Problem requirements. Restate word for word the lines of the entries below, starting with the line that holds "Natural - 50ml: 1" and ending with the line that holds "1975 O-Pee-Chee #228", and no others.

Data records.

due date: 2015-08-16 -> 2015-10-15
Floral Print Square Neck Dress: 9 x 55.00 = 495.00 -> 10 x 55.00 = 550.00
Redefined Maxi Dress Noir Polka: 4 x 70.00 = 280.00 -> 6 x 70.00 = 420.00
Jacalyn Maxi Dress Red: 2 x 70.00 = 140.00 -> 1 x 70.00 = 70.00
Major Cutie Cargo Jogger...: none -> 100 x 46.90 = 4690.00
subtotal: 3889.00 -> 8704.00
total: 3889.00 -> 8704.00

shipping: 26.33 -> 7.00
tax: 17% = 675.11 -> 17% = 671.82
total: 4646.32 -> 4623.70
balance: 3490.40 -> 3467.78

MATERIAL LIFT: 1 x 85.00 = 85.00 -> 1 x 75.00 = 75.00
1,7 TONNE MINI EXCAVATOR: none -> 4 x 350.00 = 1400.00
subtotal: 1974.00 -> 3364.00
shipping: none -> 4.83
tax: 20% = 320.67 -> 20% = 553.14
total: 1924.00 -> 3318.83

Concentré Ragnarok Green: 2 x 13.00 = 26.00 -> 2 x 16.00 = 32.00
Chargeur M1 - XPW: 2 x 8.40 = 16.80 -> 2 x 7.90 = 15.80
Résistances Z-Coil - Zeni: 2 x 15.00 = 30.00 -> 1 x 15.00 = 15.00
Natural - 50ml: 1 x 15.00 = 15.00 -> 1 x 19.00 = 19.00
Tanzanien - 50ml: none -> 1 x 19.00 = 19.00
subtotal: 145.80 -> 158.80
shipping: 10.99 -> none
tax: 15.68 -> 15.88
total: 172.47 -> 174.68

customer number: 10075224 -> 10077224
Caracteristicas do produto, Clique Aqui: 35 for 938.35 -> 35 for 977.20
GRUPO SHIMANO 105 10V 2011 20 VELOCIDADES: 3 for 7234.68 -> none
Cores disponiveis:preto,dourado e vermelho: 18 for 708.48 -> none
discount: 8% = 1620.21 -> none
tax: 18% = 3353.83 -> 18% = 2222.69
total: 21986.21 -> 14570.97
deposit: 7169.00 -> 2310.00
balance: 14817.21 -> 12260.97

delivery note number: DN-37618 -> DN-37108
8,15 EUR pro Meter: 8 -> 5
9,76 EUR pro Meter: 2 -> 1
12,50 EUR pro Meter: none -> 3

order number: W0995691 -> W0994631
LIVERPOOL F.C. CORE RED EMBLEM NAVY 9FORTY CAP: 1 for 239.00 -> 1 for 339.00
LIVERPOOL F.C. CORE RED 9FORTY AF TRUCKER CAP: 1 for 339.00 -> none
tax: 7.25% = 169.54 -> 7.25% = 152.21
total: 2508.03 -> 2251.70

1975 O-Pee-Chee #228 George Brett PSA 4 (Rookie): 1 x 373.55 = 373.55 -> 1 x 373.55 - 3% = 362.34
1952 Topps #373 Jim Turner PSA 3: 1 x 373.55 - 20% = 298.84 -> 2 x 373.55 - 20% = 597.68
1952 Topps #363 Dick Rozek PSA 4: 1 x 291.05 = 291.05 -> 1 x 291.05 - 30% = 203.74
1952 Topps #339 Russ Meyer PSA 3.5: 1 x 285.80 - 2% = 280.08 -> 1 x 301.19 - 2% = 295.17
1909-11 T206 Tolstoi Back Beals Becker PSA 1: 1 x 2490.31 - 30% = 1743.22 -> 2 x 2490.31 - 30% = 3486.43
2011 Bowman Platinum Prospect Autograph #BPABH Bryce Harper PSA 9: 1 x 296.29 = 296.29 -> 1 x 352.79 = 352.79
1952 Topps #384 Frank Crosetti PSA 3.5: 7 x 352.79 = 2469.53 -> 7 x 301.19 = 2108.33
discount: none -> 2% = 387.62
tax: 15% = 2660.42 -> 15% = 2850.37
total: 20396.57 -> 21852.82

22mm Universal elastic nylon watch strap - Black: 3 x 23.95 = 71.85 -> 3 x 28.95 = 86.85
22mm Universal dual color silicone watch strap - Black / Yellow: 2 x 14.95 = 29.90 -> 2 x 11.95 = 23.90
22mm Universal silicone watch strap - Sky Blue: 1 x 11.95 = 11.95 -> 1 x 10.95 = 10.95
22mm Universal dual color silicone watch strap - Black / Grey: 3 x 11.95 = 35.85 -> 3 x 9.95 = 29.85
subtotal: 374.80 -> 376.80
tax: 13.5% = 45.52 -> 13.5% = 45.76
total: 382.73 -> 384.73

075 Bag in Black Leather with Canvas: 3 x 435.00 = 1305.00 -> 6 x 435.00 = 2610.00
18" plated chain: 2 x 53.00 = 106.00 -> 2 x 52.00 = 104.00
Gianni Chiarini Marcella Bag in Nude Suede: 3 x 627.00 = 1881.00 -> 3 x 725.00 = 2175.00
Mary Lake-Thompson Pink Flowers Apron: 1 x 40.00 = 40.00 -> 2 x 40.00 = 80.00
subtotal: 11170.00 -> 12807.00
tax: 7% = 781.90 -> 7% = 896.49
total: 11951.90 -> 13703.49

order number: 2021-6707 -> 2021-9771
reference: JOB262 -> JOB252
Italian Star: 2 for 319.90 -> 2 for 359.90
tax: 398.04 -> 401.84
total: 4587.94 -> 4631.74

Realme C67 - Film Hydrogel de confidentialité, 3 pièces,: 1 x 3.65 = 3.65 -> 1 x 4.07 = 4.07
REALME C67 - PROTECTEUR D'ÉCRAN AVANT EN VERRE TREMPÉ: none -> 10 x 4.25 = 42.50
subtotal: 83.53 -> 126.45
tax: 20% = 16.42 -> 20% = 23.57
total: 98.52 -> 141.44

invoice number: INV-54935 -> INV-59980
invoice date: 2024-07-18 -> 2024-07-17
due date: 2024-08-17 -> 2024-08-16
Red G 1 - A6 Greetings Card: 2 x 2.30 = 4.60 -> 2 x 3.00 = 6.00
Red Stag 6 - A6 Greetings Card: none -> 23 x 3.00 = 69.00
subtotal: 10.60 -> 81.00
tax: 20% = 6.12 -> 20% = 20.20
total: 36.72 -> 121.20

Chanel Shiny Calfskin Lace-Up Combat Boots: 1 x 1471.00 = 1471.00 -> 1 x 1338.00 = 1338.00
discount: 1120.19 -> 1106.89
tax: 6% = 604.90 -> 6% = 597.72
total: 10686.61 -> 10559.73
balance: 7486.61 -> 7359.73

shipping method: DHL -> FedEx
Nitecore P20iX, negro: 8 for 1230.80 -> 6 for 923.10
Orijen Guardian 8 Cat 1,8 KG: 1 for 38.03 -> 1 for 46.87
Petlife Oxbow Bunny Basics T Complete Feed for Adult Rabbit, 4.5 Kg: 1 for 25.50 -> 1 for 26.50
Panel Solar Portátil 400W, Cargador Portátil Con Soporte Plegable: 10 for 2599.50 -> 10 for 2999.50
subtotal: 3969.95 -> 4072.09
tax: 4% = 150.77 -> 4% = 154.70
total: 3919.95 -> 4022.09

Task solution.
Natural - 50ml: 1 x 15.00 = 15.00 -> 1 x 19.00 = 19.00
Tanzanien - 50ml: none -> 1 x 19.00 = 19.00
subtotal: 145.80 -> 158.80
shipping: 10.99 -> none
tax: 15.68 -> 15.88
total: 172.47 -> 174.68

customer number: 10075224 -> 10077224
Caracteristicas do produto, Clique Aqui: 35 for 938.35 -> 35 for 977.20
GRUPO SHIMANO 105 10V 2011 20 VELOCIDADES: 3 for 7234.68 -> none
Cores disponiveis:preto,dourado e vermelho: 18 for 708.48 -> none
discount: 8% = 1620.21 -> none
tax: 18% = 3353.83 -> 18% = 2222.69
total: 21986.21 -> 14570.97
deposit: 7169.00 -> 2310.00
balance: 14817.21 -> 12260.97

delivery note number: DN-37618 -> DN-37108
8,15 EUR pro Meter: 8 -> 5
9,76 EUR pro Meter: 2 -> 1
12,50 EUR pro Meter: none -> 3

order number: W0995691 -> W0994631
LIVERPOOL F.C. CORE RED EMBLEM NAVY 9FORTY CAP: 1 for 239.00 -> 1 for 339.00
LIVERPOOL F.C. CORE RED 9FORTY AF TRUCKER CAP: 1 for 339.00 -> none
tax: 7.25% = 169.54 -> 7.25% = 152.21
total: 2508.03 -> 2251.70

1975 O-Pee-Chee #228 George Brett PSA 4 (Rookie): 1 x 373.55 = 373.55 -> 1 x 373.55 - 3% = 362.34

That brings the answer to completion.